The Kaitag, below, is another from Mae’s collection.

They were ritual cloths made by women to be used at times of birth, wedding, and death.

The dimensions of almost all Kaitags we see confirm their use as crib covers for infants.

However, they were also used at funerals to cover the face of the dead.

The isolation of these mountain communities resulted in an unbroken chain of traditional design.

The cloud-like motifs may be irregular pinwheels, as precision in drawing is not a hallmark of Kaitag embroideries.

For rug lovers, here is a mid-19th century torba bag face from Kygyzstan.

It is all wool and has natural dyes.  It was probably used for storage of some sort.

Although the structure suggests that it is Karakalpak, the design motifs clearly have Kyrgyz origins.

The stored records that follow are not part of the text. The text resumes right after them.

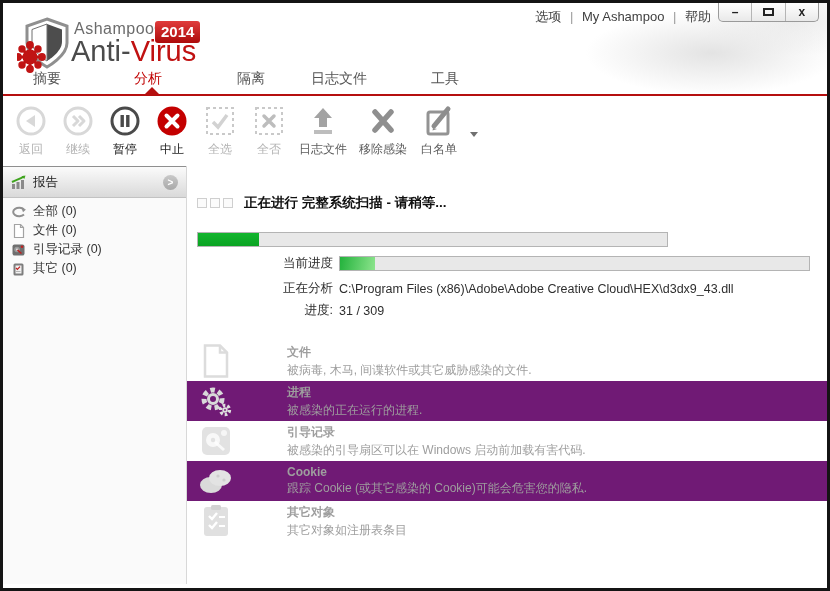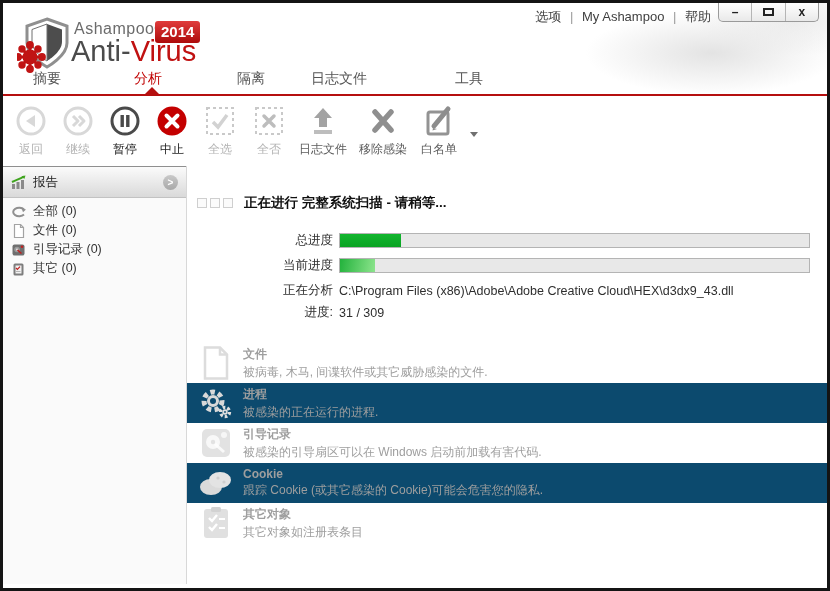--- a/index.html
+++ b/index.html
@@ -199,7 +199,7 @@
       <span class="tab active" style="left:131px" data-name="tab-analysis">分析</span>
       <span class="tab" style="left:234px" data-name="tab-quarantine">隔离</span>
       <span class="tab" style="left:308px" data-name="tab-log-files">日志文件</span>
-      <span class="tab" style="left:452px" data-name="tab-tools">工具</span>
+      <span class="tab" style="left:428px" data-name="tab-tools">工具</span>
       <span class="tab-marker" data-name="active-tab-marker"></span>
     </div>
   </div>

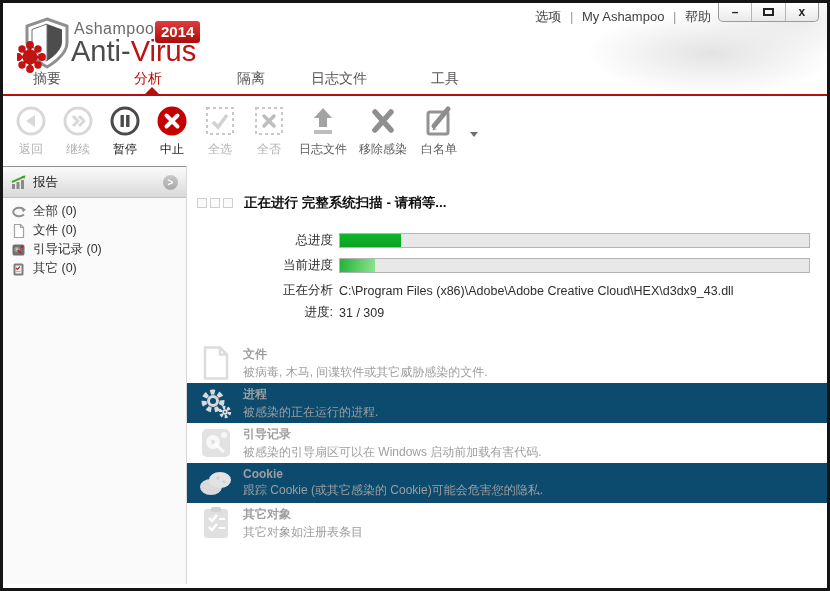--- a/index.html
+++ b/index.html
@@ -360,7 +360,6 @@
 
       <div class="prog" data-name="progress-section">
         <div class="prow" data-name="total-progress-row">
-          <span class="plabel" data-name="total-progress-label">总进度</span>
           <div class="pbar" data-name="total-progress-bar">
             <div class="pfill-total" data-name="total-progress-fill" style="width: 13%;"></div>
           </div>

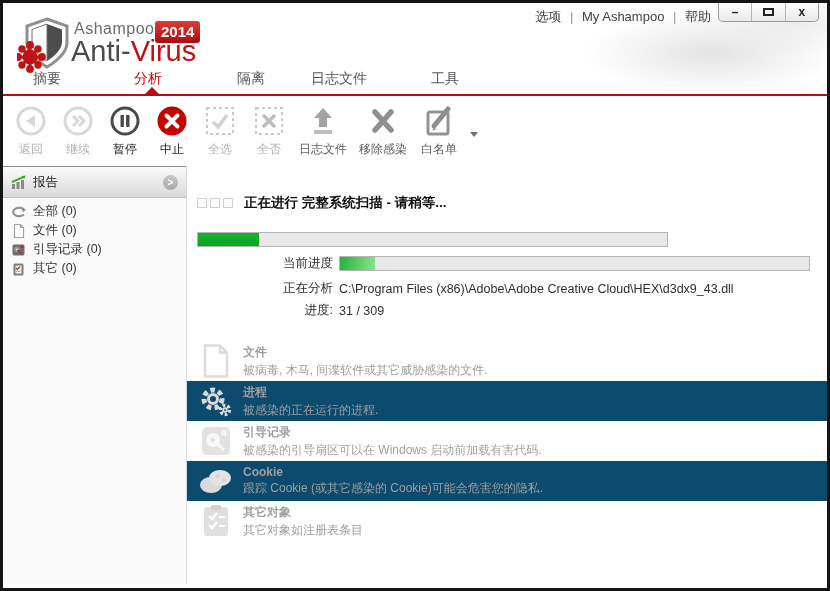--- a/index.html
+++ b/index.html
@@ -132,7 +132,7 @@
   .ptext { font-size: 12.5px; color: #2e2e2e; }
 
   .cats { margin-top: 22px; margin-left: -10px; }
-  .crow { display: flex; align-items: center; height: 40px; padding-left: 10px; }
+  .crow { display: flex; align-items: center; height: 40px; padding-left: 10px; gap: 44px; }
   .crow.alt { background: #0c4a6e; }
   .crow .cico { width: 38px; flex: 0 0 38px; display: flex; justify-content: center; }
   .crow .ctext { margin-left: 8px; }

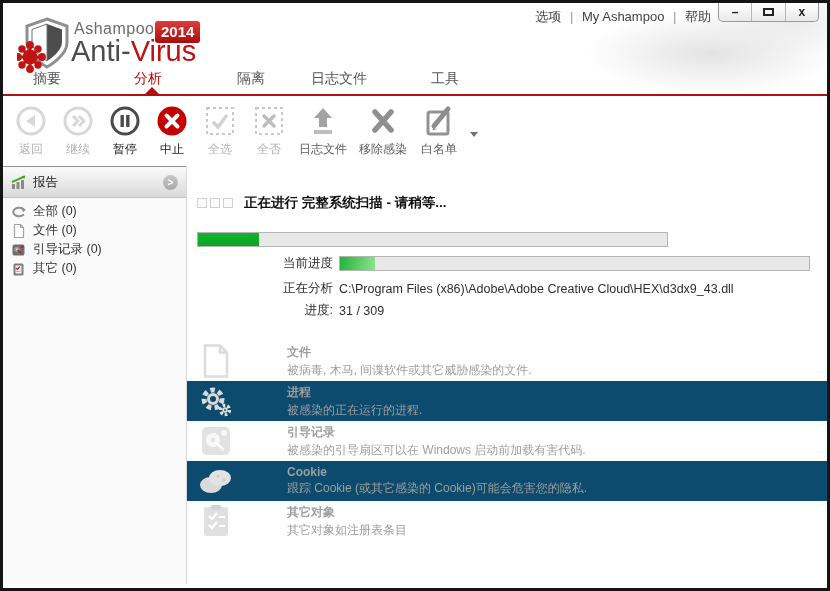--- a/index.html
+++ b/index.html
@@ -133,7 +133,7 @@
 
   .cats { margin-top: 22px; margin-left: -10px; }
   .crow { display: flex; align-items: center; height: 40px; padding-left: 10px; gap: 44px; }
-  .crow.alt { background: #0c4a6e; }
+  .crow.alt { background: #701a75; }
   .crow .cico { width: 38px; flex: 0 0 38px; display: flex; justify-content: center; }
   .crow .ctext { margin-left: 8px; }
   .ctitle { font-size: 12px; font-weight: bold; color: #9e9e9e; }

The muted blue, red and soft pink of the field.

are enlivened by the golden yellow border.

The double cross in the border and the central panel’s stepped guls are both very traditional Kyrgyz forms.

Mae purchased the early 19th century Turkman chuval or bag face fragment, below, in Bokhara in 2000.

Originally, it would have been about 45 inches wide.

It isn’t unusual to find fragments of old weavings in rug producing areas, because treasured textiles were used until they virtually disappeared.

But it was unusual, even ten years ago, to find such a piece in a city like Bukhara, where dealers have combed the shops for years looking for just such pieces.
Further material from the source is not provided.